The results were both encouraging and a reality check for those examining the Lakers through some chimerical Gabriel Garcia Marquez lens. For those with permanently seared memories of Kobe wielding the precision and deadliness of an Amazon Drone, it's unlikely if not impossible for that explosiveness to return. There will inevitably be glimpses of the 81-point game Terminator, but even those look weeks if not months away.

The positive was the unselfishness. The suddenly vital Jordan Farmar suffered a slight tear in his hamstring last Sunday against Portland, sidelining him for a month. Steve Nash remains afflicted with nerve damage, meaning Kobe is likely to become the backup point guard (and starting small forward). It might also be a sign that he's trying to mesh with the team's unselfish temperament, at least as much as you can fit when you're a 15-time NBA All-Star who attracts as many reporters to a December practice for a .500 team, as Obama does to a speech on fixing HealthCare.Gov.

Heading into Friday night's game, the Lakers are a respectable 9-9. There's a certain cognitive dissonance in being a spoiled Lakers fan and typing that sentence. But having watched last year's team squander talent at Lohanian levels, it's refreshing to watch this patchwork squad compete. It's like narrowly extricating yourself from a toxic relationship that sucked the marrow out of your bones. No matter how fucked up things got, you kept on wooing them back with romantic gestures made at the Beverly Wilshire. And then one day it was finally over, and you realized how pernicious that pigpen dust cloud was, and how much it was hampering your team free throw percentage.

I'm not sure what the ceiling is for this Laker's team. The playoffs? A first-round upset? Or whether it's a better look to play exciting basketball, knock off the teams you need to beat to shore up franchise self-respect (Clippers, Rockets, Celtics), and invest in ping pong ball-rigging machines to fix the 2014 draft lottery.

For all the "We Want Phil" fury that L.A. unleashed at D' Antoni last season, he's done a steady job with this year's bunch. Last Sunday against Portland, they nearly came back from two 20-point deficits with career scoring highs from Xavier Henry and Robert Sacre. If you aren't a Lakers obsessive, you're making the "Who?" scrunch face at that last sentence. Jodie Meeks is finishing at the hoop like a C&R Dwayne Wade. Last week, Nick Young won a game against Detroit by taking a charge. That's like Lil Wayne winning a "Best Axeman Award" from Guitar World Magazine.

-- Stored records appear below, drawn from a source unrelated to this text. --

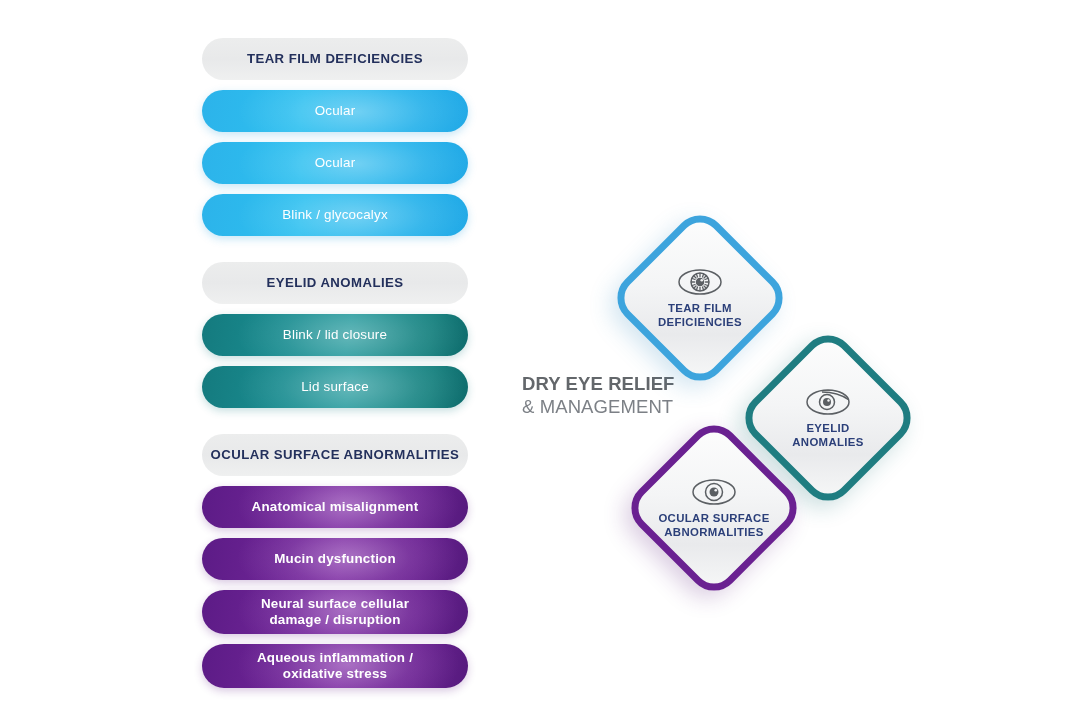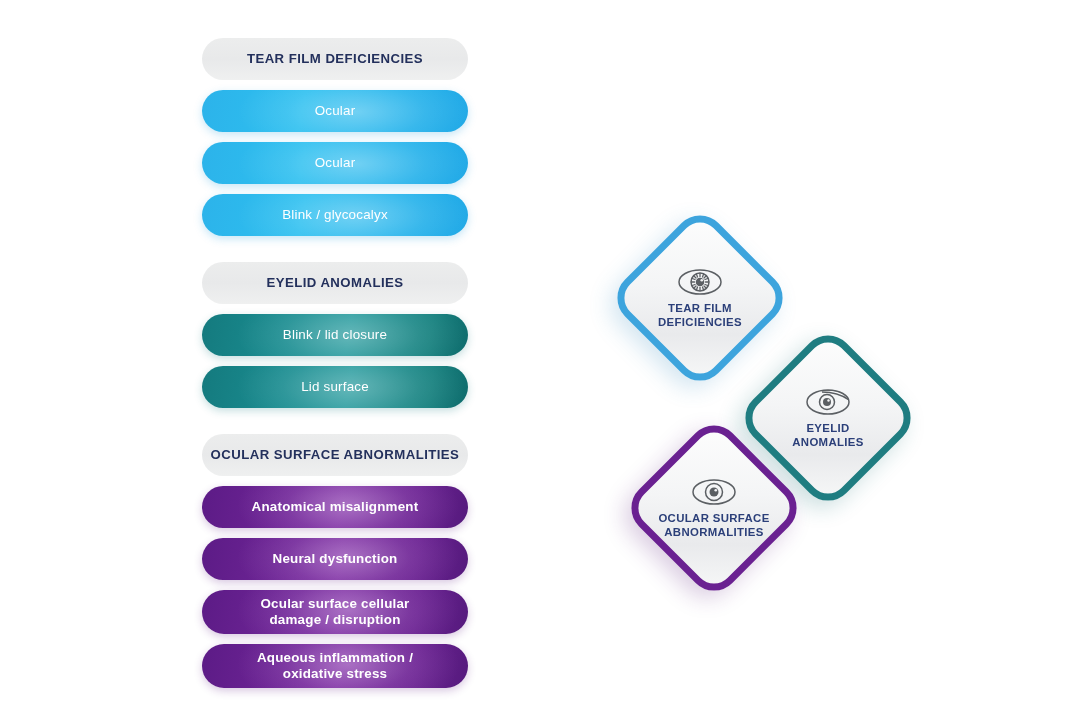"DRY EYE RELIEF" div.center-title { html: none -> <div> <span>DRY EYE RELIEF</span> <span>&amp; MANAGEMENT</span> </div> }
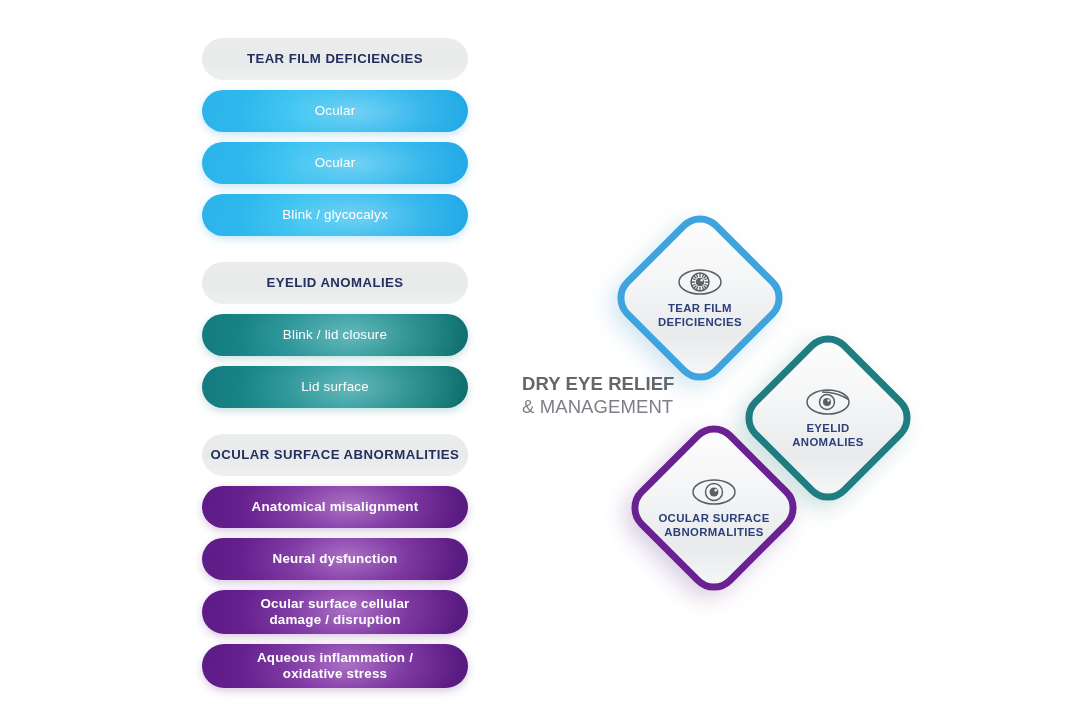"Neural dysfunction" span.pill-label { text: Neural -> Mucin }
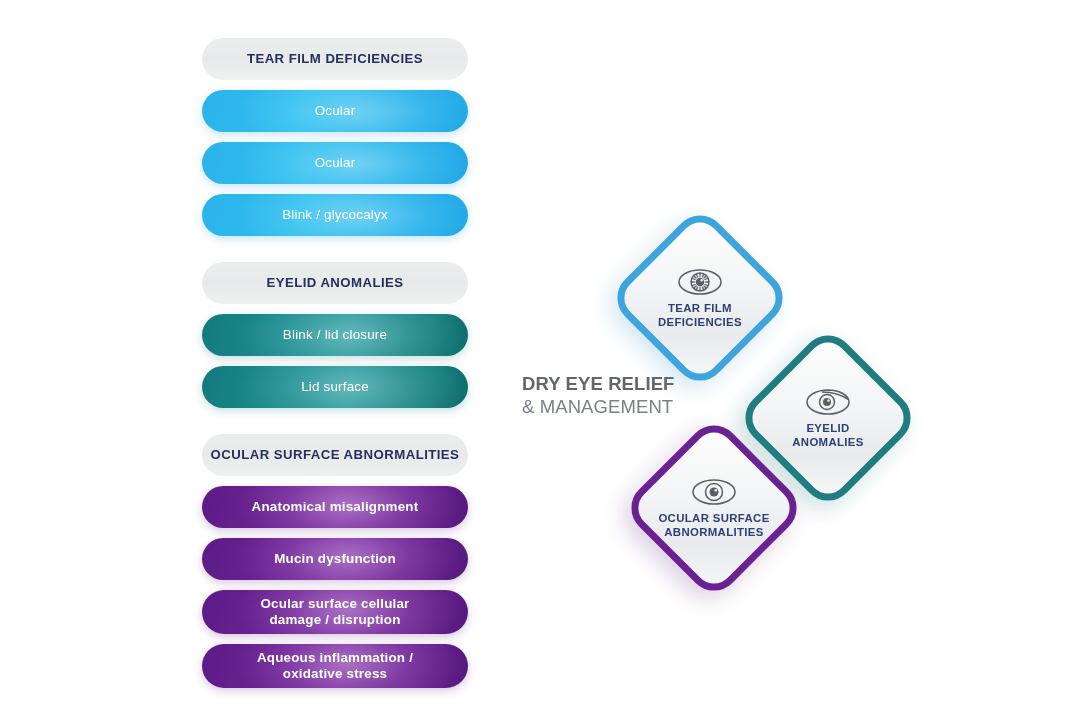"Ocular surface cellular" span.pill-label { text: Ocular -> Neural }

There's another practice today and a game tomorrow night against Sacramento. NBA TV has conspicuously added it to their schedule, but Kobe has ruled himself against the partially Shaq-owned team. His comeback is slated to begin "sooner than later," which leaves Sunday night against the Toronto Raptors. Staples Center. 6:30 p.m. Either Kobe launches one of the most impressive resurrections in NBA History or he doesn't.